Wegen der Flucht des Stiers sperrte die Polizei die K114 vorübergehend und drosselte aus Sicherheitsgründen die Geschwindigkeit der Züge. Der Besitzer des Tieres arbeitete mit den Beamten zusammen, um dessen Bewegungen über Nacht zu verfolgen. Trotz aller Bemühungen hielt sich der Stier jedoch in einem dicht bewachsenen Gebüsch auf, wirkte sichtbar aufgeregt und verletzt.

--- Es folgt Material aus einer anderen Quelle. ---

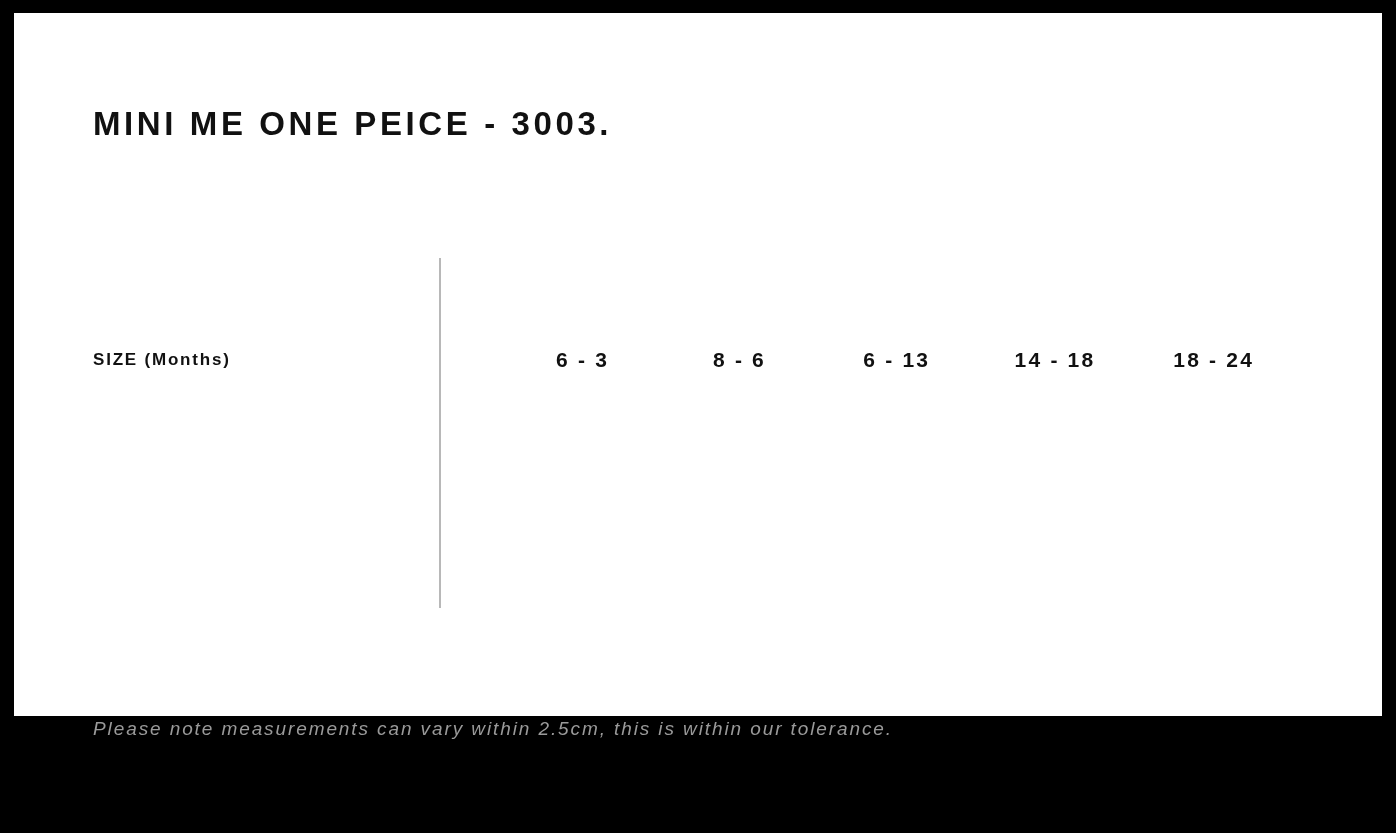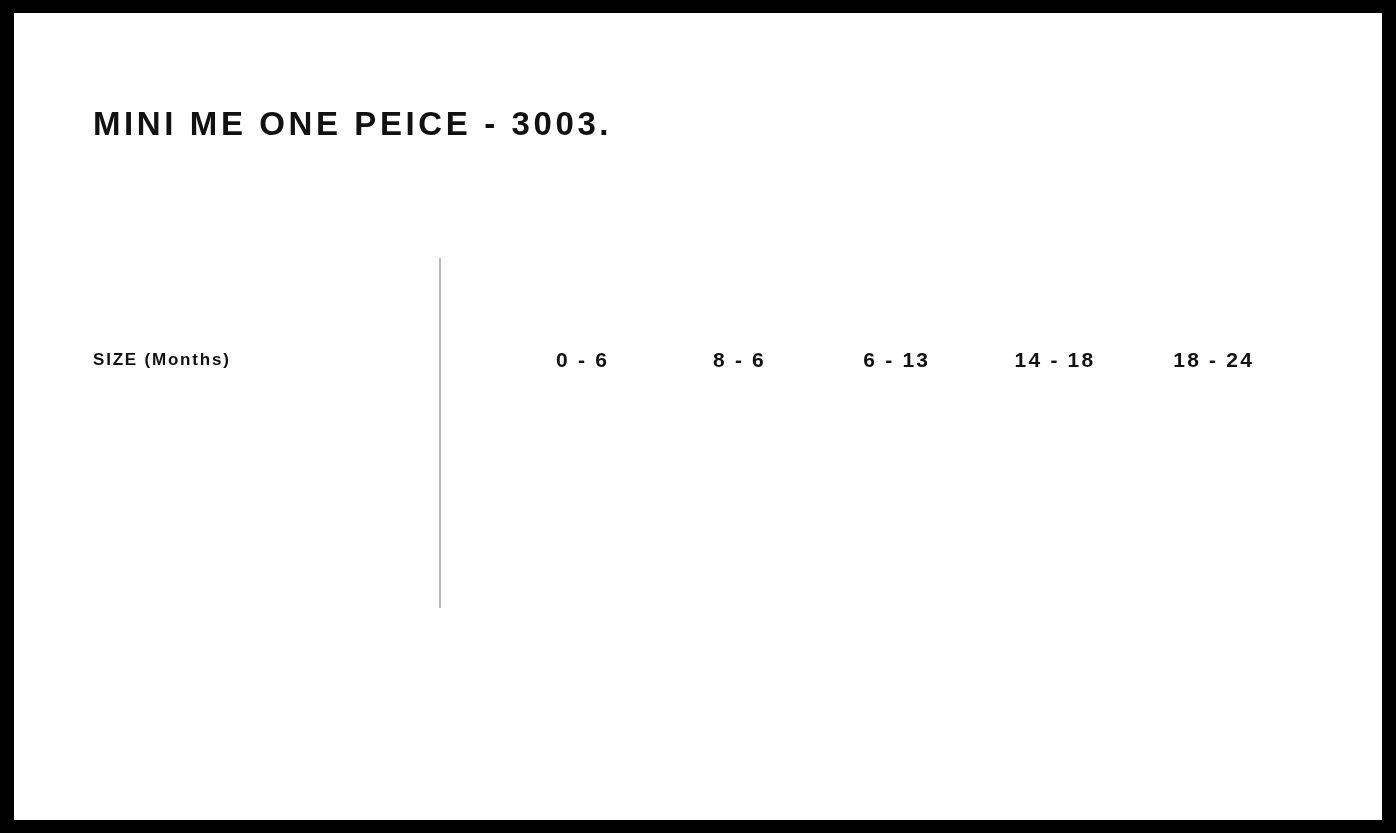"MINI ME ONE PEICE -" .frame { height: 807px -> 703px }
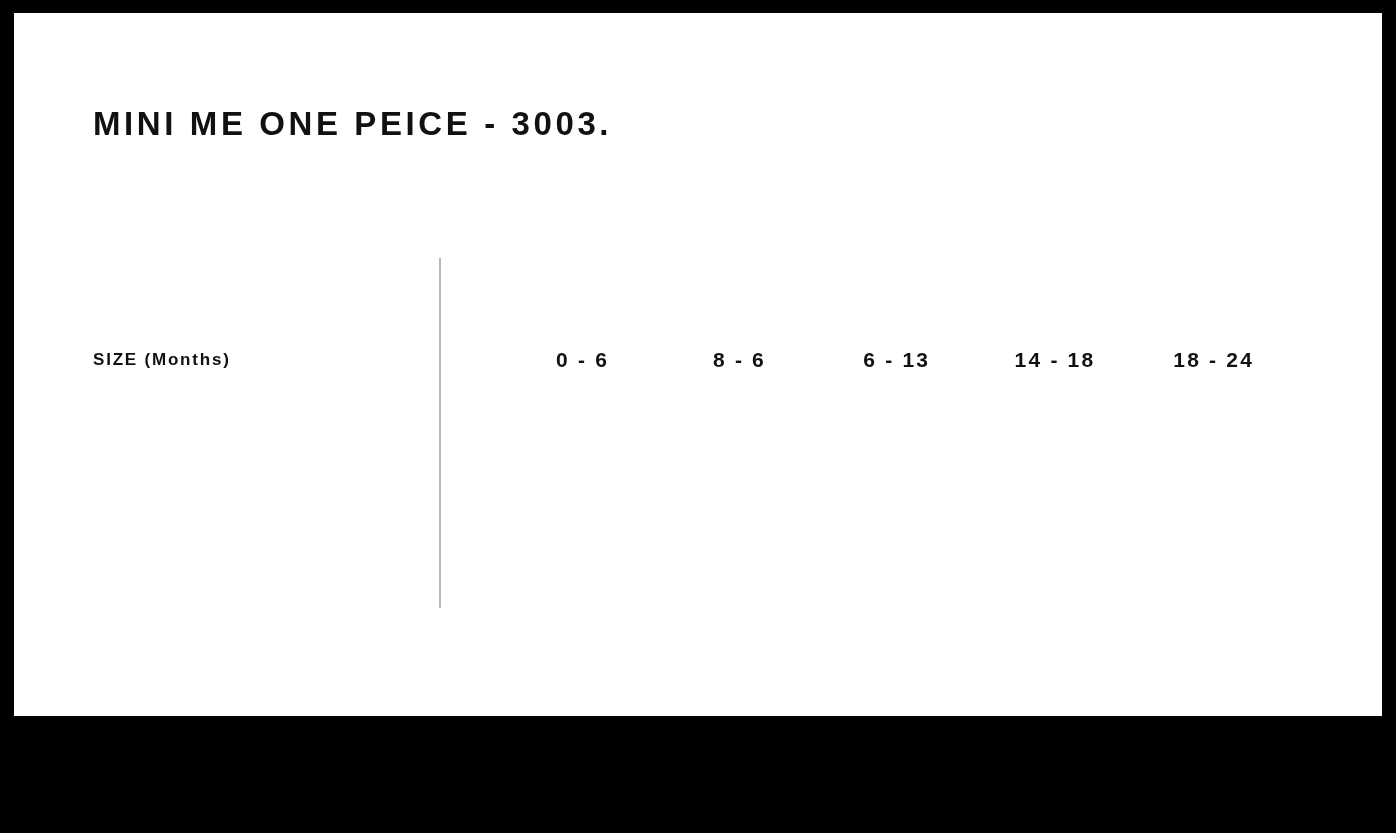"0 - 6" td.cell { text: 0 - 6 -> 6 - 3 }
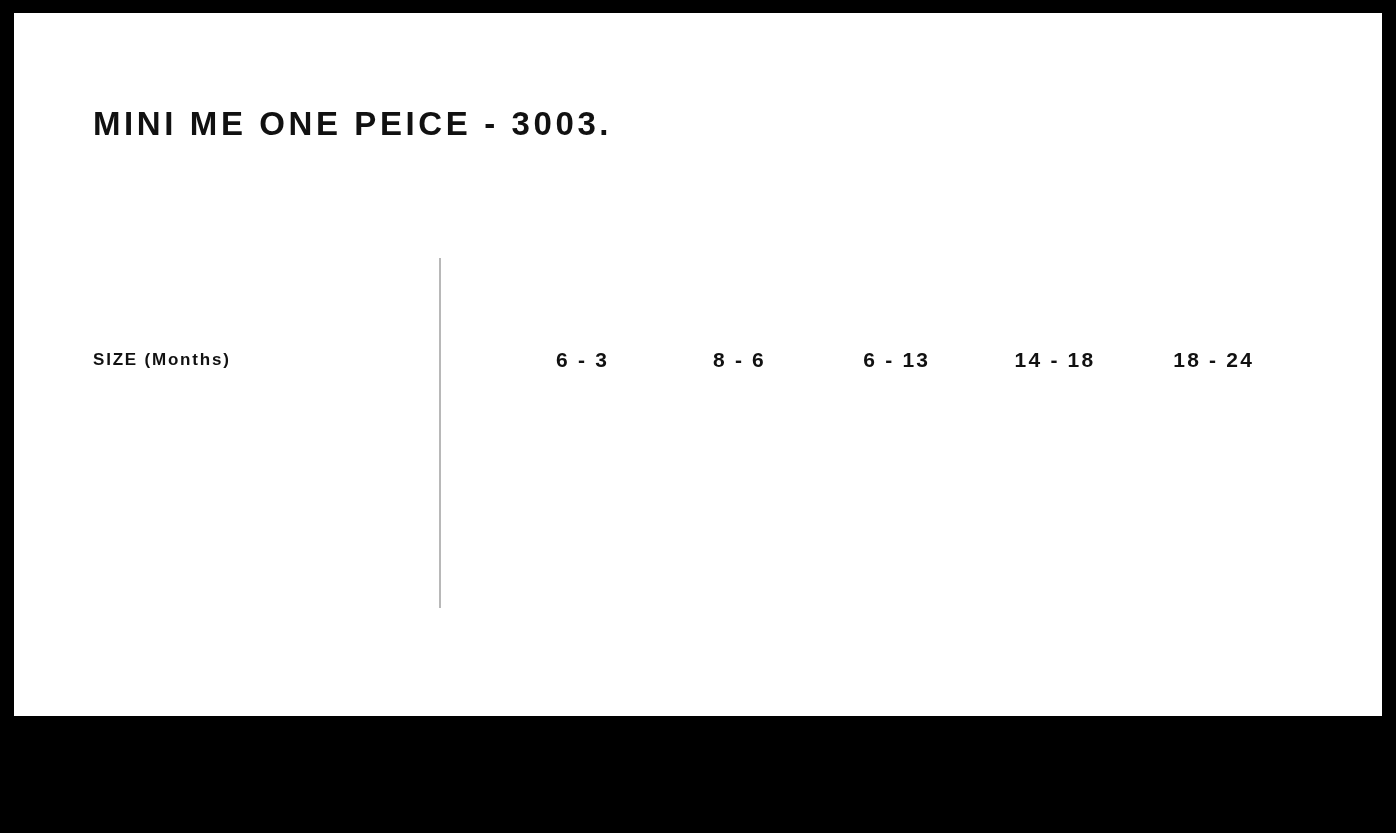"Please note measurements can vary" div.note { html: none -> <div>Please note measurements can vary within 2.5cm, this is within our tolerance.</div> }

Am nächsten Morgen ortete ein Polizeihubschrauber das Tier. Versuche, es zu betäuben oder einzufangen, scheiterten aufgrund seines aggressiven Verhaltens. Gegen Morgen kamen die Verantwortlichen zu dem Schluss, dass die Gefahr für die öffentliche Sicherheit zu groß sei.
Schließlich wurde die Entscheidung getroffen, den Stier vor Ort einzuschläfern. Die Polizei führte den Eingriff kurz darauf durch.
Der Ausbruch des Stiers hatte zuvor Straßensperrungen und Zugverspätungen zur Folge, bis das Tier eingeschläfert wurde. Nach der Beendigung der Lage hoben die Behörden die Einschränkungen auf. Der Vorfall unterstreicht die Herausforderungen, die die Haltung großer Nutztiere in besiedelten Gebieten mit sich bringt.